Also I think that while sometimes there is someone who needs to be removed but generally that is someone who is trolling or who makes the women in here uncomfortable and unsafe. Creepy. Though I do care about the people in here feeling safe to express themselves without having someone make them feel attacked or put down about their feelings. I want to know when people are not feeling safe and I want to make it better. People feeling safe to express themselves is one of my Top priorities in here. It can be a hard thing to manage when people feel unsafe to express themselves because of other people's passion on a subject as opposed to someone being abusive. That is just the hardest line I can think of to try to police.

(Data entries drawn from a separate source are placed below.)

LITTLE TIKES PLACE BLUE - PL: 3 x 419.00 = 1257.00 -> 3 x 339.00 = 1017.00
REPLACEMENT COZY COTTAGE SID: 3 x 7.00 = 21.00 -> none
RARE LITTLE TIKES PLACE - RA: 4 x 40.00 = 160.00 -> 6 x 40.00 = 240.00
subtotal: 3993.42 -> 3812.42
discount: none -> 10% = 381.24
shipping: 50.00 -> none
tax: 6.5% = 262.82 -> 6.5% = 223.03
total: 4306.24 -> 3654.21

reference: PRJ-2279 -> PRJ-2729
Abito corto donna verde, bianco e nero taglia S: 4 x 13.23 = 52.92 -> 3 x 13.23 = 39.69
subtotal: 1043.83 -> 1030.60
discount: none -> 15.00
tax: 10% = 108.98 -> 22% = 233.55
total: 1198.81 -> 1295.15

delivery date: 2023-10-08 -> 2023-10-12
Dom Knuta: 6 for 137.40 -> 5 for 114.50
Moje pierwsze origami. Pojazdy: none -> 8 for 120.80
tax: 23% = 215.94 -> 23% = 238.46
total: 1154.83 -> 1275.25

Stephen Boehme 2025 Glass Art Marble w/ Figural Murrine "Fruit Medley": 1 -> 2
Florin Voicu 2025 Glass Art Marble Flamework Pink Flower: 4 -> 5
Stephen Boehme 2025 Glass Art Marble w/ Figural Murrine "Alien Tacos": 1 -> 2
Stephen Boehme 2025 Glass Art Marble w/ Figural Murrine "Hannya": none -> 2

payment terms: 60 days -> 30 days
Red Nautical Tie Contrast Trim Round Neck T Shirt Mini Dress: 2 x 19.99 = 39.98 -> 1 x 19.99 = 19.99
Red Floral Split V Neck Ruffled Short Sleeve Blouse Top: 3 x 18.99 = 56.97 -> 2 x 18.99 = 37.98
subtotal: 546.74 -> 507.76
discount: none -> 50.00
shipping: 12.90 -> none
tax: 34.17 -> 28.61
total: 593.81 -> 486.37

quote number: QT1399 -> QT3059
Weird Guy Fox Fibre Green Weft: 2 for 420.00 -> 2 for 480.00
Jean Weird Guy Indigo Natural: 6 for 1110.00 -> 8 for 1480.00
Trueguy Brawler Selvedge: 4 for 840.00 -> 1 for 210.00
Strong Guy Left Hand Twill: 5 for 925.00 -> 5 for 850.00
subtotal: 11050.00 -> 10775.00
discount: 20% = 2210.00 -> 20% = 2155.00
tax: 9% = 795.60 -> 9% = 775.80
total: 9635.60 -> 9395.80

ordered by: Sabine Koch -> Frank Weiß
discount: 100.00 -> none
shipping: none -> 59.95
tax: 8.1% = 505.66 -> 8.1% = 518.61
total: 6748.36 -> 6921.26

I always like to try to make changes in here by having the amazing people in here be the change they want to see. If you would like more topics that are less explicit then post some. If you would like people to be respectful then be respectful. If you would like more silly then take things less seriously and bring more silly. In the end this tribe is my garden. I'm not mother nature and I don't even really choose what seeds get planted in here I can only pull weeds occasionally and try to feed and water things I'd like to grow. I invite you all to plant what you'd like to grow. It won't all work, but in planting it and feeding what you'd like to grow the garden will end up as a reflection of the people who feed it.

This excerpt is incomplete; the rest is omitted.